▶ Exercise aim
The lines from the start of the data through the line with "- Let's now" are to be returned verbatim; all later lines are to be omitted.

------------

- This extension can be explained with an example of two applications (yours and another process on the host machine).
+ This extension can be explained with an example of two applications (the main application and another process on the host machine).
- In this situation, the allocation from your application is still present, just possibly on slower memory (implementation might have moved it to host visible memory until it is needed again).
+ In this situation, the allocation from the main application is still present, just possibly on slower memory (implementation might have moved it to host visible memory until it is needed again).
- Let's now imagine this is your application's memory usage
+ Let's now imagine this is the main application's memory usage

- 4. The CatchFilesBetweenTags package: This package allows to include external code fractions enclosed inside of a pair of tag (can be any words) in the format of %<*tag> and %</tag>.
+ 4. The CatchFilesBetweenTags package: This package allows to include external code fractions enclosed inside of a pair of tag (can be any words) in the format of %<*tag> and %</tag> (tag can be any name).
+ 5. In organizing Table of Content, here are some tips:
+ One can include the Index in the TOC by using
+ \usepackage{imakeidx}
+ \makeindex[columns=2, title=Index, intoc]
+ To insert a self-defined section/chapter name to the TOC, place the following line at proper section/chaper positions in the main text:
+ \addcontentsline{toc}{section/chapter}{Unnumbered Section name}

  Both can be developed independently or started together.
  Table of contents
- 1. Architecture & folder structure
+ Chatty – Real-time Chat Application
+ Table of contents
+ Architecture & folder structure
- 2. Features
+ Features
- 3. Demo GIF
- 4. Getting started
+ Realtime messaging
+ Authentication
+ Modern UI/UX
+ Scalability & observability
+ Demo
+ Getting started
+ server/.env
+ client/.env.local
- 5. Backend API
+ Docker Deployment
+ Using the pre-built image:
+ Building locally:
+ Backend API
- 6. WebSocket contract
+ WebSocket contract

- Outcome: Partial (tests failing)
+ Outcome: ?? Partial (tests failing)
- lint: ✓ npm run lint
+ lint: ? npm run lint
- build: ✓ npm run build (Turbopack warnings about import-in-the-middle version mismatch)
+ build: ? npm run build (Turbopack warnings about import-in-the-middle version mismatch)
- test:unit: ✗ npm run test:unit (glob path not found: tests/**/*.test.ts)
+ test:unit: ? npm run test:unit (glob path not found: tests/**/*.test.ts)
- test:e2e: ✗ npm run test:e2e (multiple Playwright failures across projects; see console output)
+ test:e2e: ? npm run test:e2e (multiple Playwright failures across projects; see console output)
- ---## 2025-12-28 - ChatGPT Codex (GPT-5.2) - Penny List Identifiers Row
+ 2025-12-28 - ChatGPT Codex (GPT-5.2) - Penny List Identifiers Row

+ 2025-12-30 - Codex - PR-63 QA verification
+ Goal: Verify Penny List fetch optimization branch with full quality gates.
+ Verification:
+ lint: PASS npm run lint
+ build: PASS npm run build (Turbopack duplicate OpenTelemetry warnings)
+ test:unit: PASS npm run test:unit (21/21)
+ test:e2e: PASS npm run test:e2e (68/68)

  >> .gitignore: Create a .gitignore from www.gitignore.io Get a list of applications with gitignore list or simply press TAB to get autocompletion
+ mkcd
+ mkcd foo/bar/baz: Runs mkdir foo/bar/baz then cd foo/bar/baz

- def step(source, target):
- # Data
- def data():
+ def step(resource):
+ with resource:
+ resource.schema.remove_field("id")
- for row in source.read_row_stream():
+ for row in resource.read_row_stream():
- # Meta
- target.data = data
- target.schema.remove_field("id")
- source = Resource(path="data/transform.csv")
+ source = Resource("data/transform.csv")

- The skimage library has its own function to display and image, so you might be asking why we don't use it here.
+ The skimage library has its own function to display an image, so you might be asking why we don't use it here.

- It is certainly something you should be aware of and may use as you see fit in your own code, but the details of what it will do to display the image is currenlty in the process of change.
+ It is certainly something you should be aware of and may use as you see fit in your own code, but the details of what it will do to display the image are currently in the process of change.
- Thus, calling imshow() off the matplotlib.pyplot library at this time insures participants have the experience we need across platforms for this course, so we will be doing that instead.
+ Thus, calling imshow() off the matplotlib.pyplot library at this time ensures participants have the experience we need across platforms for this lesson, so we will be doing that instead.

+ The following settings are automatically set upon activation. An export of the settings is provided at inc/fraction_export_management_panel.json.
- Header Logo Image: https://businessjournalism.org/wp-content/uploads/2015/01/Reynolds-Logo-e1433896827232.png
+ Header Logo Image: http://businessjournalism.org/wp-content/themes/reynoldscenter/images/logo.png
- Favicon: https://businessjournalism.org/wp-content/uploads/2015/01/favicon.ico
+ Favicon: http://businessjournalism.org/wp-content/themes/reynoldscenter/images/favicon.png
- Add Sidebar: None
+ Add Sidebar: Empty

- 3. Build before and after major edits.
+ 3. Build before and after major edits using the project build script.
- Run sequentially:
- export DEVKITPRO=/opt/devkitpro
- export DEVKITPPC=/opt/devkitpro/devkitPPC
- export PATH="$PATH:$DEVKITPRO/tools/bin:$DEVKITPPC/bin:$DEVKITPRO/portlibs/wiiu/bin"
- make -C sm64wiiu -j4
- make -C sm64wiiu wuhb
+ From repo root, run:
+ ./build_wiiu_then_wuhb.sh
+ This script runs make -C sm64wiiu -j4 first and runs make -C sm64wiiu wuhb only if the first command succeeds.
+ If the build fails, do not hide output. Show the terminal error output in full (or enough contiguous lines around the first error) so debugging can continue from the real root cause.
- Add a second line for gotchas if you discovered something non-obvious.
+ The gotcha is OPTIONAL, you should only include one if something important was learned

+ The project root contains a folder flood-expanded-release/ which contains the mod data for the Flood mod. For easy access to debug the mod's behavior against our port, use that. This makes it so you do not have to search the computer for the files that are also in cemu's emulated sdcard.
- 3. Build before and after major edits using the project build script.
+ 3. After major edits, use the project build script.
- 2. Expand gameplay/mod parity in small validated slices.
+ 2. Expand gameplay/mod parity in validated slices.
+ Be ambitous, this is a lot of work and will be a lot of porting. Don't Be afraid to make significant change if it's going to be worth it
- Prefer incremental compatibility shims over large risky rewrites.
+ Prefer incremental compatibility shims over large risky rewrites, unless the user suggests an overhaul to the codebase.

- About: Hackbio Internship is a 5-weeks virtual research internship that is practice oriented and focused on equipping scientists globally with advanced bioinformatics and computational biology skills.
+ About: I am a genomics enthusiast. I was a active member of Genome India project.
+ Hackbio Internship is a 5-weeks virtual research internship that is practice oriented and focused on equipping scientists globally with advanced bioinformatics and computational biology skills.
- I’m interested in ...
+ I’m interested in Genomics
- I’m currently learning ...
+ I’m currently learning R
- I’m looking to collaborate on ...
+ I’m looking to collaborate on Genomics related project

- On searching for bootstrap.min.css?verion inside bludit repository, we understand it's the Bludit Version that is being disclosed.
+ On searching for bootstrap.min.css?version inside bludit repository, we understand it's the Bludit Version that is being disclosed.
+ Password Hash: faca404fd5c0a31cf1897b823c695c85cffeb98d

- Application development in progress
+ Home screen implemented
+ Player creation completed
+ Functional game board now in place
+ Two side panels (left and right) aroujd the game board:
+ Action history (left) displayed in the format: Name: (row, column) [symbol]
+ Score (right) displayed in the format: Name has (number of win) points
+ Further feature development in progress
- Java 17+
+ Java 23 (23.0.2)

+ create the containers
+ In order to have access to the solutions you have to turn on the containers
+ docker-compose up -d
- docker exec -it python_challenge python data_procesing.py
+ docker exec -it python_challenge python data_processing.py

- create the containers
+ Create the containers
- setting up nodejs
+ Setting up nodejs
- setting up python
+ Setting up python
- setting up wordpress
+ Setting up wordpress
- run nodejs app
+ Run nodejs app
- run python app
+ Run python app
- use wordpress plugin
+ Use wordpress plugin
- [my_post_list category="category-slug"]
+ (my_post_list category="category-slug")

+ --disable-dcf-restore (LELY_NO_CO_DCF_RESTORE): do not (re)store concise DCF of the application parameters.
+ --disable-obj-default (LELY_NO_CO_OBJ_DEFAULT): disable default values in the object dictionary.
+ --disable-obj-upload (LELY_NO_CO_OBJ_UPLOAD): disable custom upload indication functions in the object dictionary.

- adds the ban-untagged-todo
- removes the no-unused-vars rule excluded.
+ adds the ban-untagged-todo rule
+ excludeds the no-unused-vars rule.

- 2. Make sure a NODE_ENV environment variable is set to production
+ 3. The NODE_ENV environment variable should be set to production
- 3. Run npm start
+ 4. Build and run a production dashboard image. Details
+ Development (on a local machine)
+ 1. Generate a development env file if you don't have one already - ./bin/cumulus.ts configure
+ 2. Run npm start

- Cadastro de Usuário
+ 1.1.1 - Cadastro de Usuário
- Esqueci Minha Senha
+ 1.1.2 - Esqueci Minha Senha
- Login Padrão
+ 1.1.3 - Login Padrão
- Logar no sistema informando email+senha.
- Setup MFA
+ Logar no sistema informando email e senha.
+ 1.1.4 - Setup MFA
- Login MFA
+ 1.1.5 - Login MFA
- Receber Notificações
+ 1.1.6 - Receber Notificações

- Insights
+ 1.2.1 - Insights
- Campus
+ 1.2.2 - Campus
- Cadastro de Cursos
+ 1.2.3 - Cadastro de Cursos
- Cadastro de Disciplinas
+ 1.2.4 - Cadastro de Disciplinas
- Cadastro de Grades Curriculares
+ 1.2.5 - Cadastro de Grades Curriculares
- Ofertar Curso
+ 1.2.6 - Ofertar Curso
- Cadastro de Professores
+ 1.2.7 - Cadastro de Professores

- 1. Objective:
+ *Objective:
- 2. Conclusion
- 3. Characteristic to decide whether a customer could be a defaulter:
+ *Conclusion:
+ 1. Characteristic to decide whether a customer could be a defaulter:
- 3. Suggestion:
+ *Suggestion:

------------

▶ Written answer
- This extension can be explained with an example of two applications (yours and another process on the host machine).
+ This extension can be explained with an example of two applications (the main application and another process on the host machine).
- In this situation, the allocation from your application is still present, just possibly on slower memory (implementation might have moved it to host visible memory until it is needed again).
+ In this situation, the allocation from the main application is still present, just possibly on slower memory (implementation might have moved it to host visible memory until it is needed again).
- Let's now imagine this is your application's memory usage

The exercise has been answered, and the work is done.